台湾3/日本文化



 台湾の町を歩いていて印象に残ったこととして、日本の企業がどんどん入ってきていたり、日本文化が普及していたりといったことがありました。








 セブンイレブンファミリーマート。デパートでは、三越やそごうもシェアが大きいらしいです。もちろん、日本の企業だけではなくて、ケンタッキーのようなアメリカの企業も目立つし、海外の企業が進出することによって、町が多様な文化の混交によって渾然一体となりつつ、しかしその国独自の雰囲気を醸成している点では、日本と変わらないのだろうと思います。
 もう一つ、中国の企業の進出は、日米の企業の比ではないはずなのですが、それは日本人観光客の目には見えないところですね。





 台北の市街地のビルに掲示されているゲームの巨大な広告。これは今調べてみたところ、「風林火山」というゲームの広告で、韓国のゲームらしいですね。日本のアニメの影響を強く受けており、キャラクターデザインも日本人のようです。
 台湾の書店で漫画の棚を見ると、ほんとうに日本の漫画の翻訳ものばかりが並んでいて驚きました。台湾の漫画家は何人かの少女マンガ家がいるだけらしいんです。今回のシンポジウムで台湾の学生の方たちは、日本のサブカルチャーについて研究発表されていて、懇親会などで話していても、みんな驚くほど日本のサブカルチャー、アニメや漫画、ゲーム、ライトノベルなどに詳しいんですけど、これだけリアルタイムで、日本とほぼ同じ質量の日本文化が入ってきているのであれば納得できます。





 ぼくは『よつばと』の翻訳ものを買ってきたのですが、タイトルは「四葉妹妹」になってますね。

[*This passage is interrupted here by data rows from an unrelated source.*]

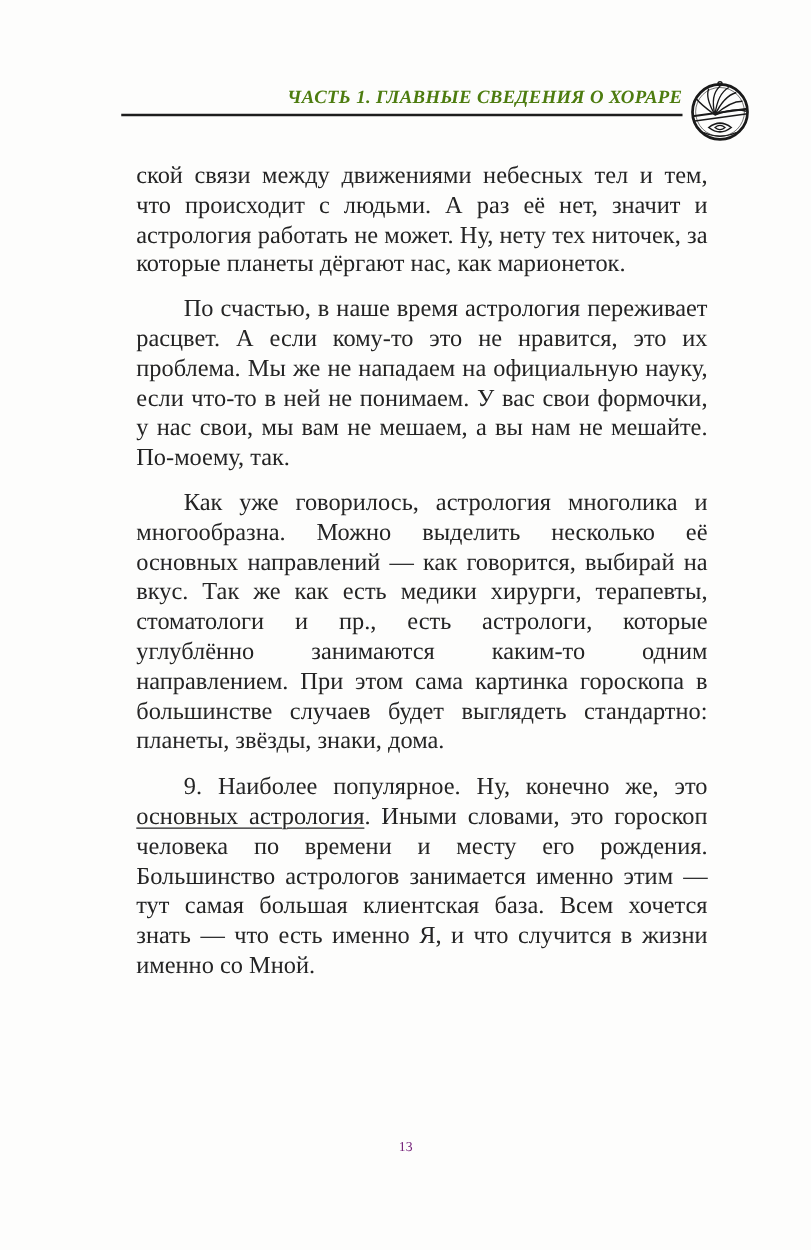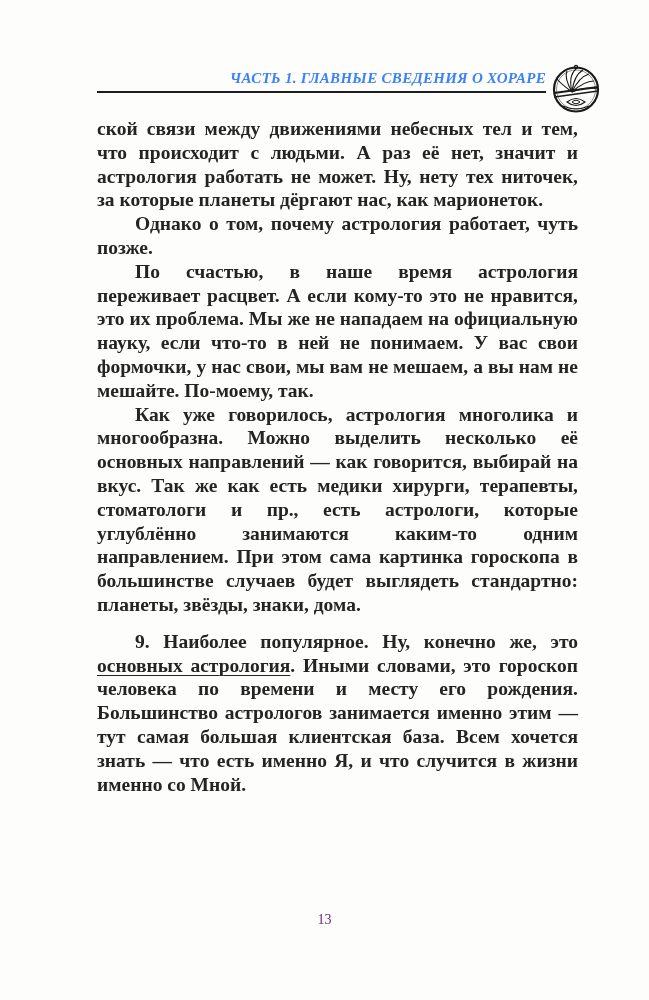--- a/index.html
+++ b/index.html
@@ -23,65 +23,64 @@
     width: 449px;
     text-align: right;
     border-bottom: 2px solid #1d1d1d;
     padding-bottom: 4px;
   }
   .header-title {
     font-style: italic;
     font-weight: 700;
     font-size: 15px;
     letter-spacing: 0.3px;
-    color: #3b82f6;
+    color: #4d7c0f;
     white-space: nowrap;
   }
   .ornament {
     position: absolute;
     left: 551px;
     top: 64px;
     width: 50px;
     height: 50px;
   }
   .body-text {
     position: absolute;
     left: 97px;
     top: 117px;
     width: 481px;
     font-size: 19.5px;
     line-height: 23.8px;
     text-align: justify;
     color: #242424;
   }
   .para {
-    margin: 0;
+    margin: 12px;
     text-indent: 38px;
-    font-weight: bold;
   }
   .para.no-indent {
     text-indent: 0;
   }
   .para.spaced {
     margin-top: 13px;
   }
   .underline {
     text-decoration: underline;
     text-underline-offset: 3px;
     text-decoration-thickness: 1.3px;
   }
   .page-footer {
     position: absolute;
     left: 0;
     top: 912px;
     width: 649px;
     text-align: center;
   }
   .page-number {
-    font-size: 14px;
+    font-size: 11px;
     color: #701a75;
   }
 </style>
 </head>
 <body>
 
 <div class="page">
 
   <header class="page-header">
     <div class="header-title">ЧАСТЬ 1. ГЛАВНЫЕ СВЕДЕНИЯ О ХОРАРЕ</div>
@@ -107,21 +106,20 @@
 
         <path d="M16,38 Q25,31 34,38 Q25,45 16,38 Z" stroke-width="1.2"></path>
         <path d="M21,38 Q25,34.5 29,38 Q25,41.5 21,38 Z" stroke-width="1"></path>
         <path d="M12,42 Q25,48 38,42" stroke-width="1"></path>
       </g>
     </svg>
   </div>
 
   <main class="body-text">
     <p class="para no-indent">ской связи между движениями небесных тел и тем, что происходит с людьми. А раз её нет, значит и астрология работать не может. Ну, нету тех ниточек, за которые планеты дёргают нас, как марионеток.</p>
-    <p class="para">Однако о том, почему астрология работает, чуть позже.</p>
     <p class="para">По счастью, в наше время астрология переживает расцвет. А если кому-то это не нравится, это их проблема. Мы же не нападаем на официальную науку, если что-то в ней не понимаем. У вас свои формочки, у нас свои, мы вам не мешаем, а вы нам не мешайте. По-моему, так.</p>
     <p class="para">Как уже говорилось, астрология многолика и многообразна. Можно выделить несколько её основных направлений — как говорится, выбирай на вкус. Так же как есть медики хирурги, терапевты, стоматологи и пр., есть астрологи, которые углублённо занимаются каким-то одним направлением. При этом сама картинка гороскопа в большинстве случаев будет выглядеть стандартно: планеты, звёзды, знаки, дома.</p>
     <p class="para spaced"><span>9. Наиболее популярное. Ну, конечно же, это </span><span class="underline">основных астрология</span><span>. Иными словами, это гороскоп человека по времени и месту его рождения. Большинство астрологов занимается именно этим — тут самая большая клиентская база. Всем хочется знать — что есть именно Я, и что случится в жизни именно со Мной.</span></p>
   </main>
 
   <footer class="page-footer">
     <div class="page-number">13</div>
   </footer>
 
 </div>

タイトルには、意訳系と音訳系があって楽しかったです。





 台湾でも「萌え」は流行っているらしい(笑) メイド喫茶のものっぽい看板もあったんですけど、やっぱり台湾にもあるんですかね。





 シンポジウムでの発表でもあったのですが、「日式」と書かれている看板も目に付きました。日本人観光客向けというわけではなくて、台湾人の間で日本ブームがあって、「哈日族」(ハーリーズー)の台湾人向けのお店のようです。





 河村隆一の台湾公演の広告の旗が、なぜか大量に道沿いに並んでいました。会場が國立台北市國父紀念館でやるというんですけど、国父孫文をたたえるために作られた建物で、すごい場所なんですよね。いいのだろうか。
 台湾の学生の方たちとカラオケに行ったのですが、みんなすごくJ-POPに詳しかったですね。「J-POP」という呼称は、「日本の音楽がいちばんすごいんだ」という知識・教養の欠落と表裏一体のナルシズムやナショナリズムを感じて嫌だったんですけど、こんな風に海外で支持を得て、商品として流通している様子を見ると、また別の文脈で響くというか、「J-POP」という呼称がふさわしく感じられてきます。


 オタク文化の流行も、ようは「J-アニメ」「J-コミック」なわけで、「J-カルチャー」のやすやすと国境を越えてしまうかに見える「普遍性」と、「J」というナショナリティー(固有の地域性から生み出された限定性)については、慎重に考えていかなければならないでしょうね。